Writing, and its alter ego, reading, are the backbone of academic work. The practices that make scholarship what it is.
In the PhD there are multiple places and purposes for writing.
We often focus on the final text, the thesis, the writing that communicates what we claim to know, that explains the research we have done. We may of course also write other texts that deal with our research – conference papers, journal articles, and perhaps articles for professional publications, blog posts and tweets. We may write about our research in audit reports to the university or a funder, or send regular updates and small textual chunks to supervisors.
This kind of writing is product and action oriented. We assemble information, plan what we will say, attend to the order and structure of the text – we craft the writing so that it has the best chance of succeeding. We write so that the thesis is awarded, the conference abstract is accepted, the conference paper is engaging and encourages others to make connections with us, the journal article makes it through review, funding is continued, the supervisor and institution have confidence in us and our work.
We don’t entirely know ahead of time what this kind of writing-for-another reader will be – it is often the case that as we start to write, we see more and know more as we go along. We consolidate, as well as find new emphases and possibilities, through the writing.
However there’s other writing that scholars do, and that’s writing that is central to learning. This type of writing helps us to figure things out. During the PhD – and in any scholarly work – we write all the time. Not to publish. Not to send the text anywhere. We write to help us make sense of things. We make notes continually. We summarise and synthesise, compare and contrast what other people have said and written. We shape and craft our interpretations of texts into something that speaks with our particular research project. We make tables, codes, images, doodles, graphs, maps and diagrammes. We have piles of files of ideas, tentative explorations of data, emerging analysis, experimentation with theory. These writings help us to sort out what we might mean, can mean, can say and not say.

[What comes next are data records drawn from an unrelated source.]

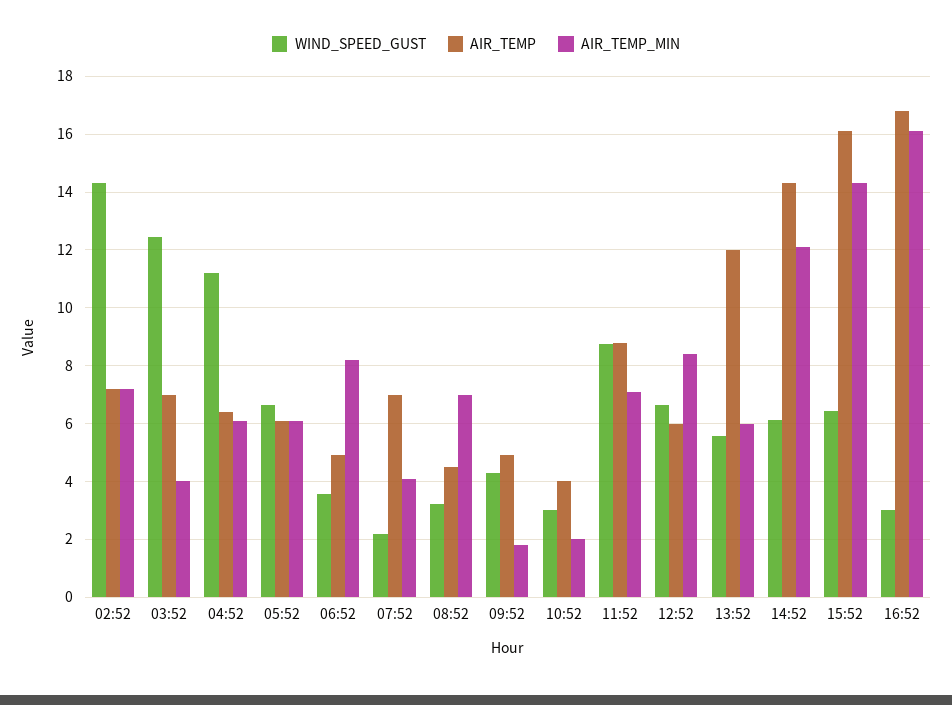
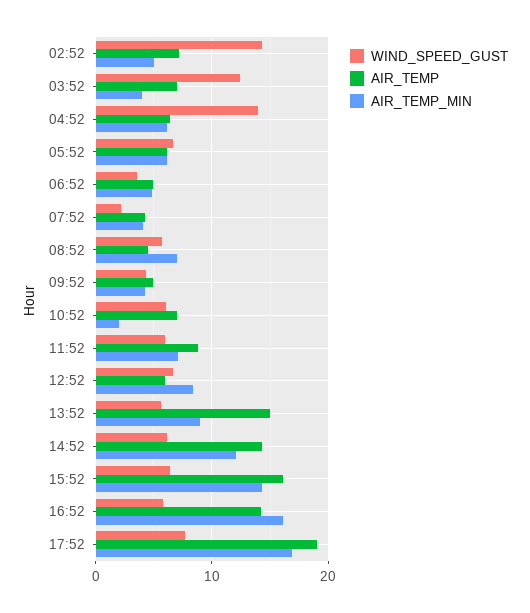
AIR_TEMP_MIN, 02:52: 7.25 -> 5
WIND_SPEED_GUST, 04:52: 11.25 -> 14
AIR_TEMP_MIN, 06:52: 8.25 -> 5
AIR_TEMP, 07:52: 7 -> 4
WIND_SPEED_GUST, 08:52: 3.25 -> 6
AIR_TEMP_MIN, 09:52: 1.75 -> 4
WIND_SPEED_GUST, 10:52: 3 -> 6
AIR_TEMP, 10:52: 4 -> 7
WIND_SPEED_GUST, 11:52: 8.75 -> 6
AIR_TEMP, 13:52: 12 -> 15
AIR_TEMP_MIN, 13:52: 6 -> 9
WIND_SPEED_GUST, 16:52: 3 -> 6
AIR_TEMP, 16:52: 16.75 -> 14
WIND_SPEED_GUST, 17:52: none -> 8
AIR_TEMP, 17:52: none -> 19
AIR_TEMP_MIN, 17:52: none -> 17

We start an idea, consider a text, speculate, attempt to put things together. Ideas coalesce and gel in ways we may not have expected. Connections and contradictions are clarified. Putting an idea into words, finding the words to consolidate thinking and talking, creating something more orderly out of scattered fragments – this is writing to learn. We also learn more about the writing itself. We experiment and play with ways to describe, to categorise, to explain. We learn how to craft a sentence, a paragraph, an argument. Our writing goal is simply to find out more.
There is a lot of this kind of learning-writing at the start of the PhD. Early writing is process oriented, we are less concerned with a well turned phrase, we are more interested in a clearer line of thinking. We are the primary reader of these learning texts. We are writing for ourselves. Of course, learning-writing can lead to writing intended for other readers, and indeed some of this learning-writing may be shared with supervisors or writing groups.
Some very famous scholars write in exactly this way – they start with an idea and then write it to fruition. Michel Foucault for instance described his writing just this way.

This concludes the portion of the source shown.